8. FAQ

8.1. How do I build and run a single test of the UFS Weather Model?

An efficient way to build and run the UFS Weather Model is to use the regression test (rt.sh). This script is widely used by model developers on Tier 1 and 2 platforms and is described in the UFS WM GitHub wiki. The advantages to this approach are:

It does not require a workflow, pre- or post-processing steps.

The batch submission script is generated.

Any required input data is already available for machines used by the regression test.

Once the rt.sh test completes, you will have a working copy in your run directory where you can make modifications to the namelist and other files, and then re-run the executable.

The steps are:

Clone the source code and all the submodules as described in Section 3.4, then go into the tests directory:
cd ufs-weather-model (or the top level where you checked out the code)
cd tests
Find a configure (*.conf) file that contains the machine and compiler you are using.

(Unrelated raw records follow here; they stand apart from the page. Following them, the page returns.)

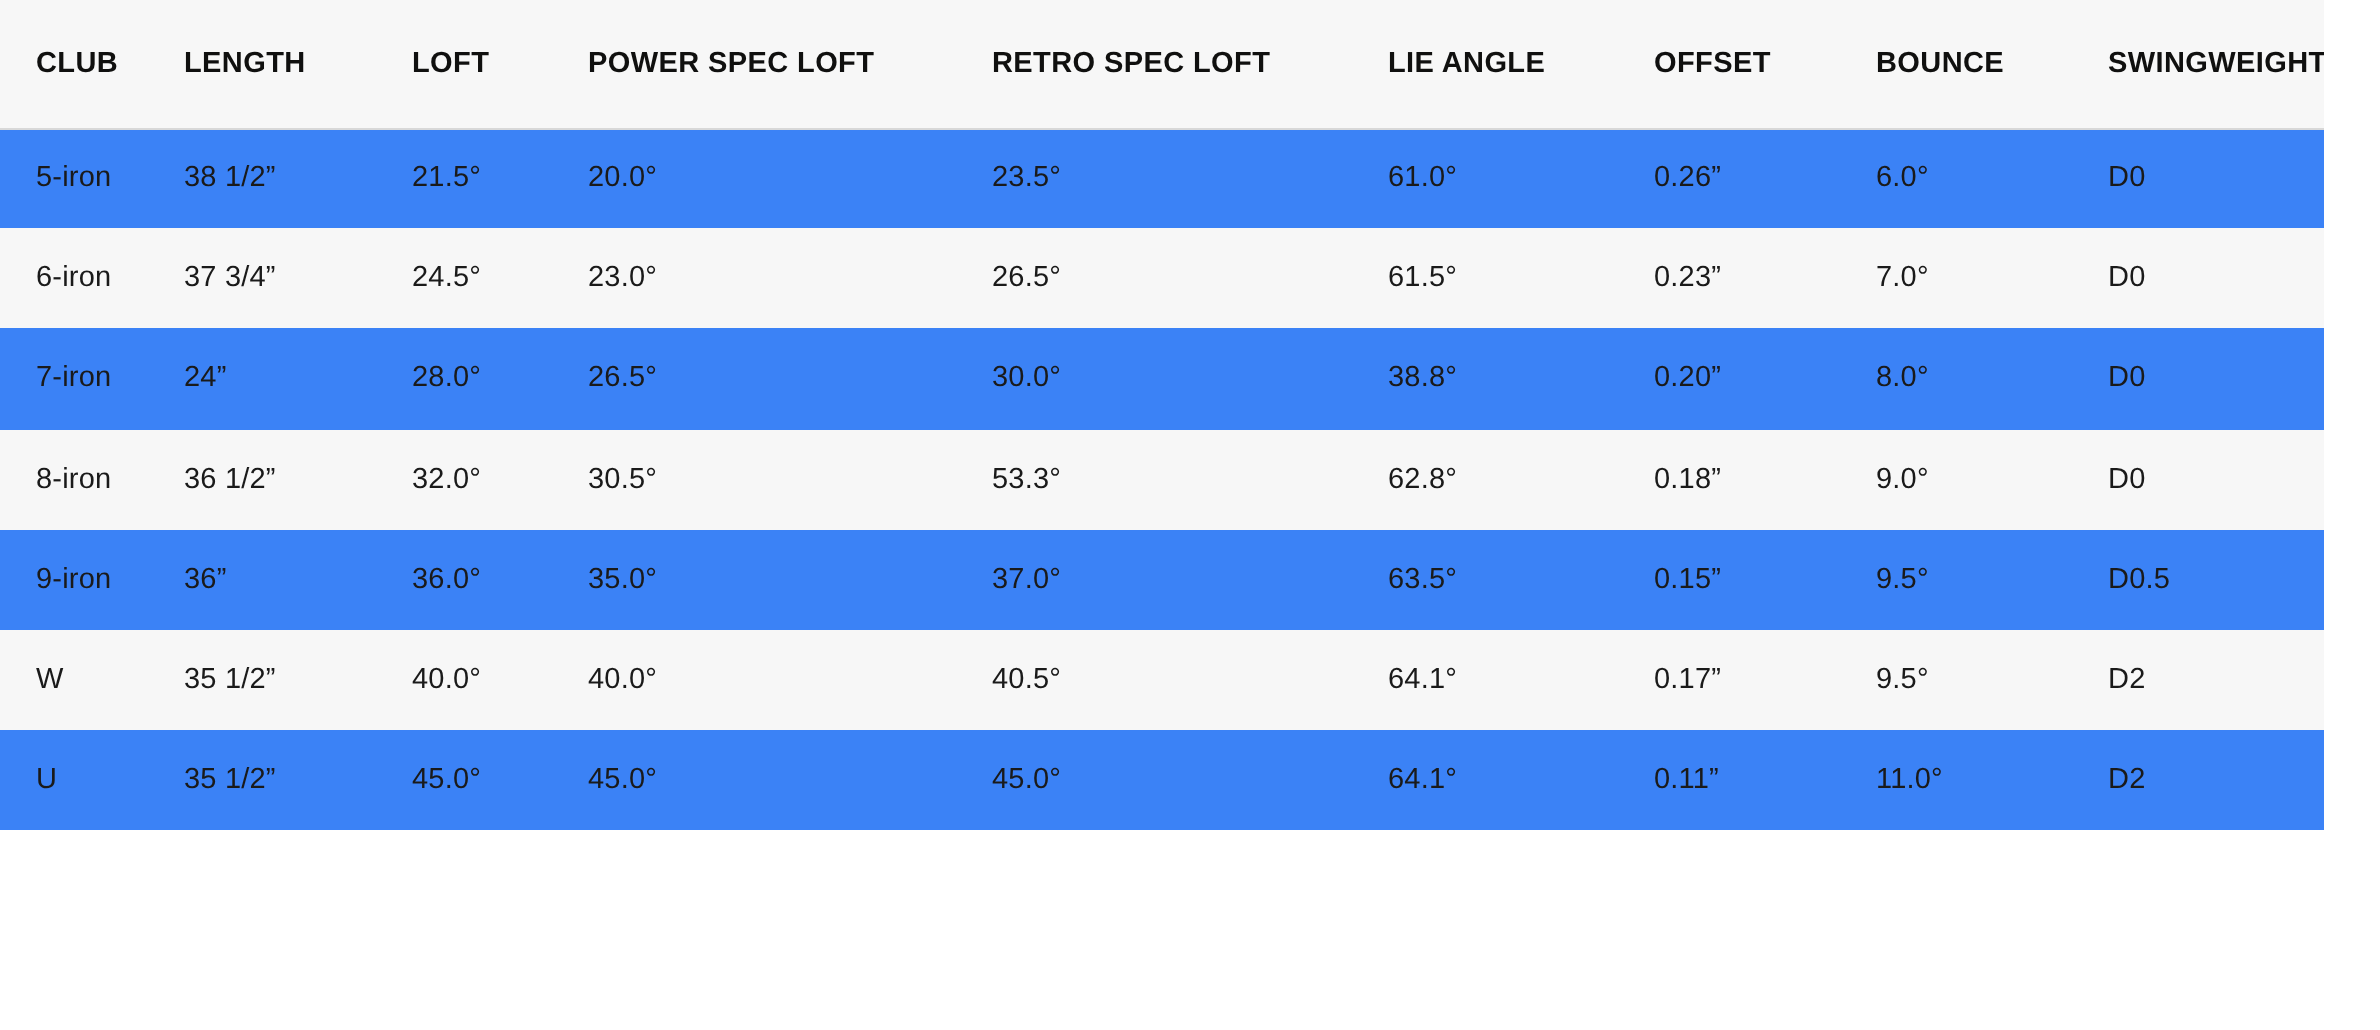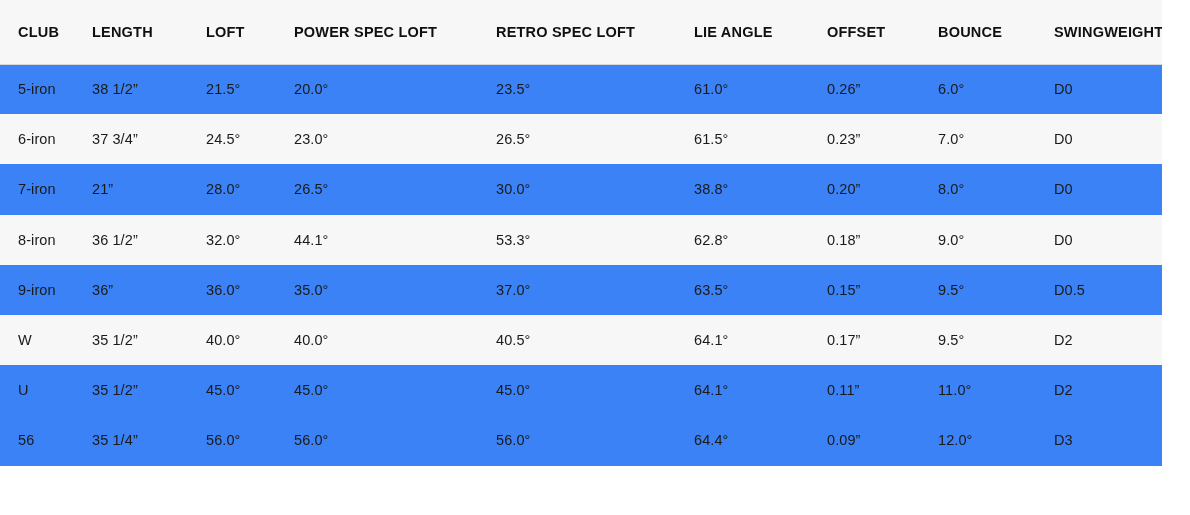--- a/index.html
+++ b/index.html
@@ -116,34 +116,34 @@
           <td>24.5°</td>
           <td>23.0°</td>
           <td>26.5°</td>
           <td>61.5°</td>
           <td>0.23”</td>
           <td>7.0°</td>
           <td>D0</td>
         </tr>
         <tr class="stripe-light">
           <td>7-iron</td>
-          <td>21”</td>
+          <td>24”</td>
           <td>28.0°</td>
           <td>26.5°</td>
           <td>30.0°</td>
           <td>38.8°</td>
           <td>0.20”</td>
           <td>8.0°</td>
           <td>D0</td>
         </tr>
         <tr class="stripe-dark">
           <td>8-iron</td>
           <td>36 1/2”</td>
           <td>32.0°</td>
-          <td>44.1°</td>
+          <td>30.5°</td>
           <td>53.3°</td>
           <td>62.8°</td>
           <td>0.18”</td>
           <td>9.0°</td>
           <td>D0</td>
         </tr>
         <tr class="stripe-light">
           <td>9-iron</td>
           <td>36”</td>
           <td>36.0°</td>
@@ -169,26 +169,15 @@
           <td>U</td>
           <td>35 1/2”</td>
           <td>45.0°</td>
           <td>45.0°</td>
           <td>45.0°</td>
           <td>64.1°</td>
           <td>0.11”</td>
           <td>11.0°</td>
           <td>D2</td>
         </tr>
-        <tr class="stripe-light">
-          <td>56</td>
-          <td>35 1/4”</td>
-          <td>56.0°</td>
-          <td>56.0°</td>
-          <td>56.0°</td>
-          <td>64.4°</td>
-          <td>0.09”</td>
-          <td>12.0°</td>
-          <td>D3</td>
-        </tr>
       </tbody>
   </table>
 </div>
 
 </body></html>

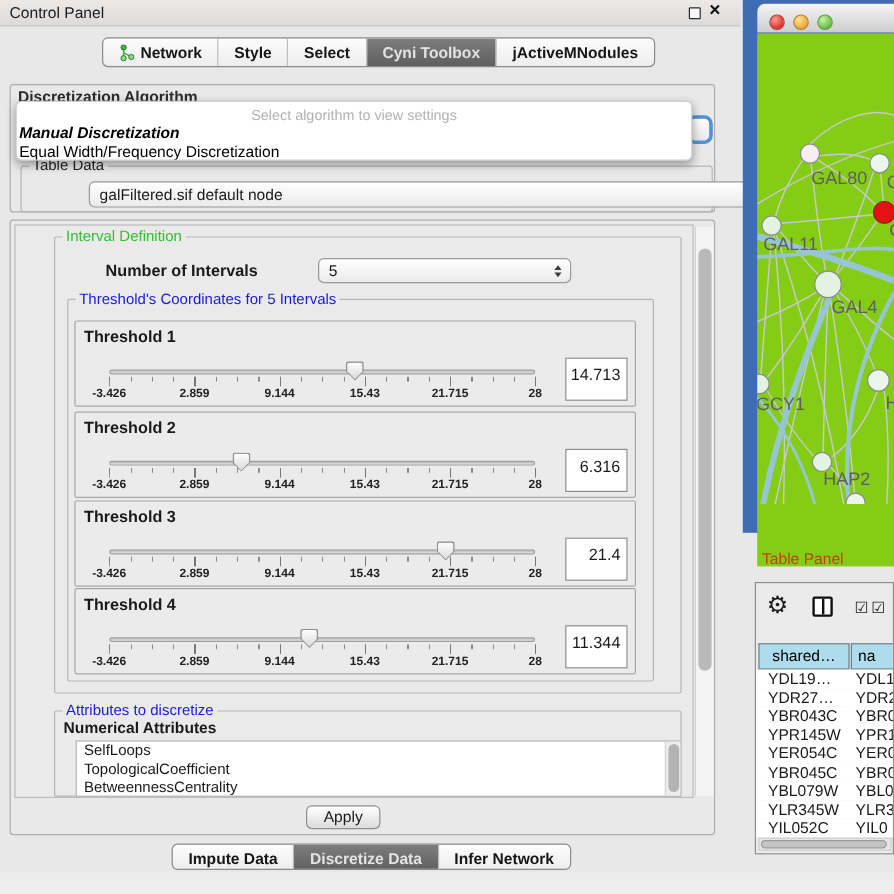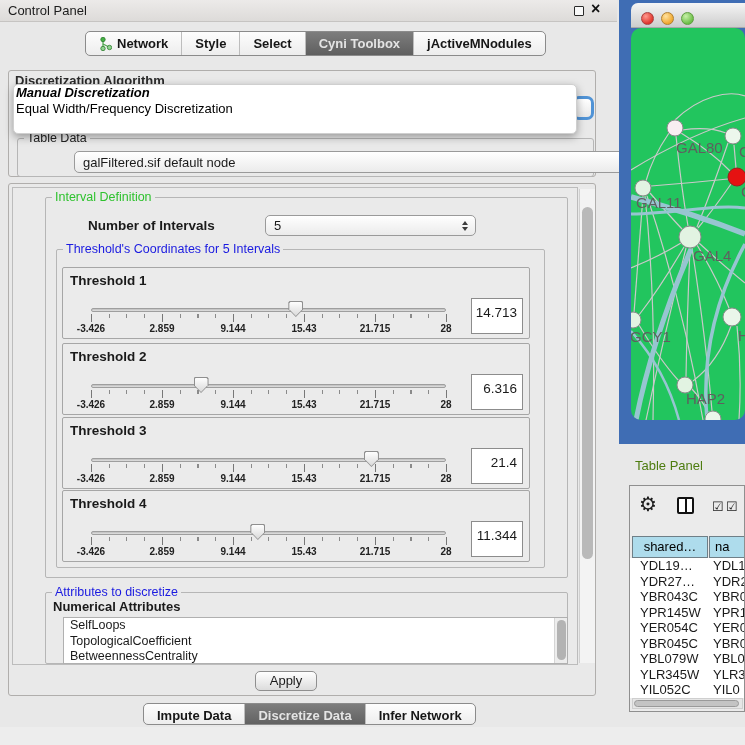--- a/index.html
+++ b/index.html
@@ -115,24 +115,24 @@
 
   
   .netwin { left:619px; top:0; width:126px; height:444px; background:#3f6db4; }
   .net-titlebar { left:631px; top:3px; width:114px; height:25px;
     background:linear-gradient(#f5f5f5,#cdcdcd); border-top-left-radius:7px;
     border-bottom:1px solid #a8a8a8; }
   .light { position:absolute; top:9px; width:13px; height:13px; border-radius:50%; }
   .light.red    { left:10px;  background:radial-gradient(circle at 35% 30%,#ff9a90,#e0352b 70%); border:1px solid #a84040; }
   .light.yellow { left:30px;  background:radial-gradient(circle at 35% 30%,#ffe2a0,#f0a82e 70%); border:1px solid #b08030; }
   .light.green  { left:50px;  background:radial-gradient(circle at 35% 30%,#c8f0a8,#6cbf48 70%); border:1px solid #5f9c40; }
-  .net-canvas { left:631px; top:28px; width:114px; height:392px; background:#22c55e; overflow:hidden;border-radius:10px; }
-
-  
-  .tp-title { left:635px; top:458px; font-size:13px; color:#4d7c0f; }
+  .net-canvas { left:631px; top:28px; width:114px; height:444px; background:#84cc16; overflow:hidden; }
+
+  
+  .tp-title { left:635px; top:458px; font-size:13px; color:#c2410c; }
   .tp-box { left:629px; top:485px; width:116px; height:227px; background:#ebebeb;
     border:1px solid #8f8f8f; overflow:hidden; }
   .tp-gear { position:absolute; left:9px; top:6px; font-size:20px; color:#1c1c1c; }
   .tp-colicon { position:absolute; left:47px; top:11px; width:17px; height:17px;
     border:2.5px solid #111; border-radius:2px; background:#fff; }
   .tp-colicon:before { content:""; position:absolute; left:50%; top:0; width:2px; height:100%;
     background:#111; transform:translateX(-50%); }
   .tp-check { position:absolute; top:13px; font-size:13px; color:#222; }
   .tp-hcell { position:absolute; top:50px; height:22px; background:#aedcec;
     border:1px solid #6f7f87; font-size:13px; line-height:20px; color:#000; }
@@ -191,20 +191,21 @@
           <span class="arr-up"></span>
           <span class="arr-dn"></span>
         </span>
     </div>
   </div>
 </div>
 
 <div class="abs combo-fragment"></div>
 
 <div class="abs popup">
+  <div class="hint">Select algorithm to view settings</div>
   <div class="item bold">Manual Discretization</div>
   <div class="item">Equal Width/Frequency Discretization</div>
 </div>
 
 <div class="abs gbox" style="left:8px; top:183px; width:588px; height:513px;"></div>
 <div class="abs scrollpane"></div>
 <div class="abs vscroll">
   <div class="thumb"></div>
 </div>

For this example, the Intel compiler on Derecho is used. To create a custom configure file, two lines are needed: a COMPILE line and a RUN line. The COMPILE line should contain the name of the machine and compiler derecho.intel and the desired SUITES for the build. Choose a RUN line under this COMPILE command that uses the desired SUITE. For example:
COMPILE | 32BIT=Y CCPP=Y STATIC=Y SUITES=FV3_GFS_v15p2,FV3_GFS_v16beta,FV3_GFS_v15p2_no_nsst,FV3_GFS_v16beta_no_nsst                     | standard    | derecho.intel | fv3
RUN     | fv3_ccpp_gfs_v16beta                                                                                                           | standard    |                | fv3         |
Put these two lines into a file called my_test.conf. The parameters used in this run can be found in the fv3_ccpp_gfs_v16beta file in the ufs-weather-model/tests/tests directory.

Note

These two lines are long and may not appear in entirety in your browser. Scroll to the right to see the entire line.
Modify the rt.sh script to put the output in a run directory where you have write permission:
if [[ $MACHINE_ID = derecho.* ]]; then stanza:
...
dprefix=/glade/scratch
This works for Derecho, since $USER/FV3_RT will be appended. Also check that RTPWD points to a diretory that exists:
if [[ $MACHINE_ID = derecho.* ]]; then
   RTPWD=${RTPWD:-$DISKNM/ufs-public-release-20200224/${COMPILER^^}}
Run the rt.sh script from the tests directory:
./rt.sh -k -l my_test.conf >& my_test.out &
Check my_test.out for build and run status, plus other standard output. Check /glade/scratch/$USER/FV3_RT/rt_PID for the model run, where PID is a process ID. The build will take about 10-15 minutes and the run will be fast, depending on how long it waits in the queue. A message "REGRESSION TEST WAS SUCCESSFUL" will be written to this file, along with other entertainment: 'Elapsed time: 00h:14m:12s. Have a nice day!'.
When the build and run are complete, modify the namelist or model_configure files and re-run by submitting the job_card file:
qsub job_card

8.2. How do I change the length of the model run?

In your run directory, there is a file named model_configure. Change the variable nhours_fcst to the desired number of hours.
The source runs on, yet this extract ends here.